Você acorda, resolve um problema, aparecem três. Tenta respirar, vem outra pancada. E no fim do dia ainda perguntam: “Mas e aí, tudo bem?”
Tudo. Bem.
O mais curioso da vida adulta é perceber que ninguém sabe realmente o que está fazendo. Tem gente sorrindo com ansiedade, motivando os outros enquanto desaba no banho, dizendo “fé” com a alma parcelada em 12 vezes sem juros.
E mesmo assim o mundo continua.
O ônibus passa.
Os boletos vencem.
O sol nasce com uma arrogância absurda, como se nada tivesse acontecido.

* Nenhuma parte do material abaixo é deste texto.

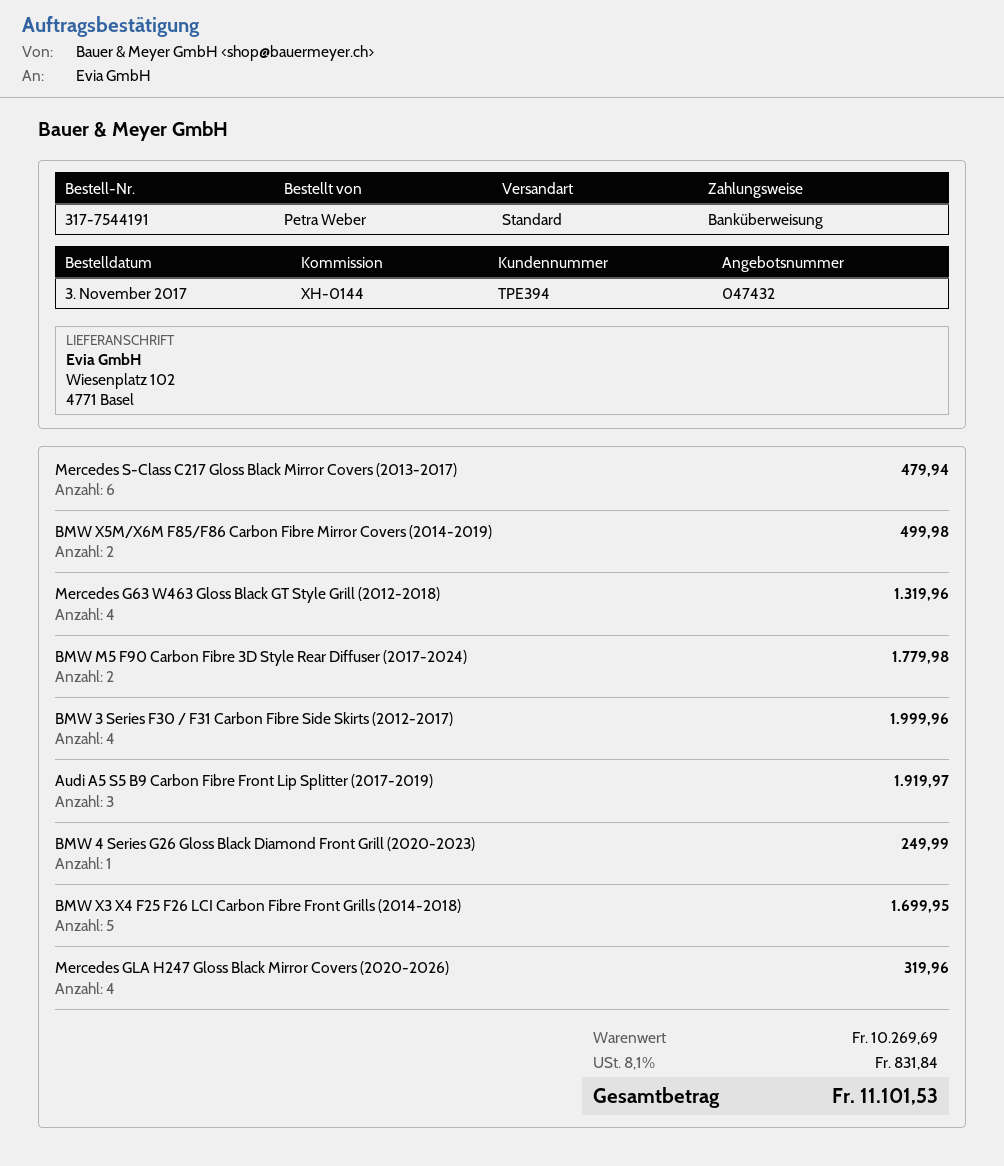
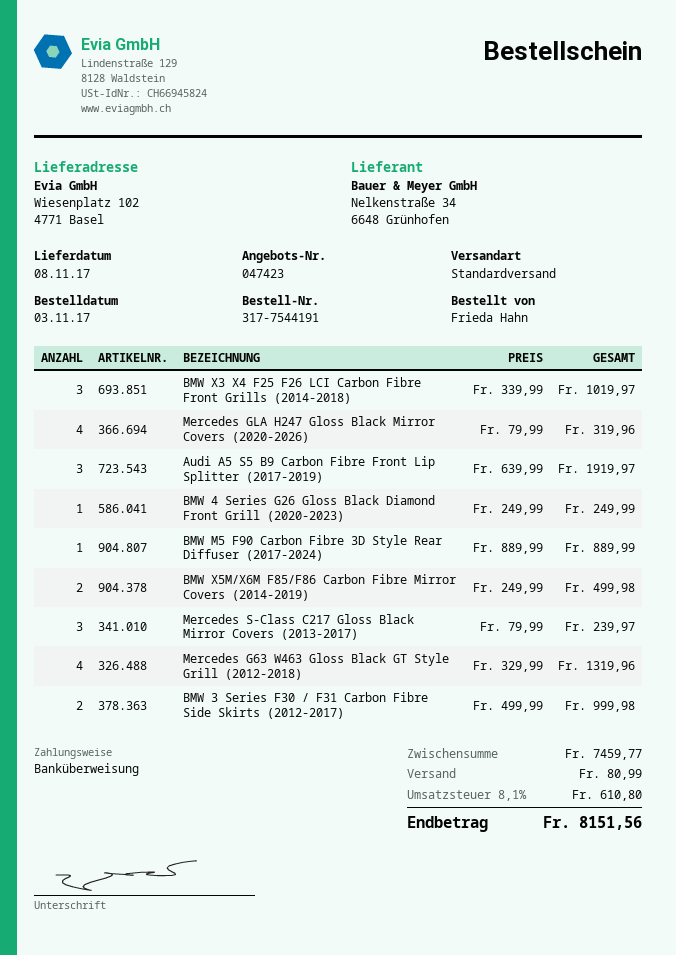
quote number: 047432 -> 047423
ordered by: Petra Weber -> Frieda Hahn
Mercedes S-Class C217 Gloss Black Mirror Covers (2013-2017): 6 for 479.94 -> 3 for 239.97
BMW M5 F90 Carbon Fibre 3D Style Rear Diffuser (2017-2024): 2 for 1779.98 -> 1 for 889.99
BMW 3 Series F30 / F31 Carbon Fibre Side Skirts (2012-2017): 4 for 1999.96 -> 2 for 999.98
BMW X3 X4 F25 F26 LCI Carbon Fibre Front Grills (2014-2018): 5 for 1699.95 -> 3 for 1019.97
subtotal: 10269.69 -> 7459.77
shipping: none -> 80.99
tax: 8.1% = 831.84 -> 8.1% = 610.80
total: 11101.53 -> 8151.56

A dor mais funda nem é a tragédia.
É o desgaste.
É perceber que a vida não destrói de uma vez; ela vai mastigando aos poucos: expectativa, inocência, paciência, esperança… E quando você percebe, ficou mais fria, mais cansada e absurdamente boa em dizer “tá tudo certo”.
Mas existe algo quase poético nisso tudo:
Mesmo decepcionada, exausta e ironicamente consciente do caos… continua levantando.
Talvez não por coragem.
Talvez só porque amanhã ainda tem roupa para lavar.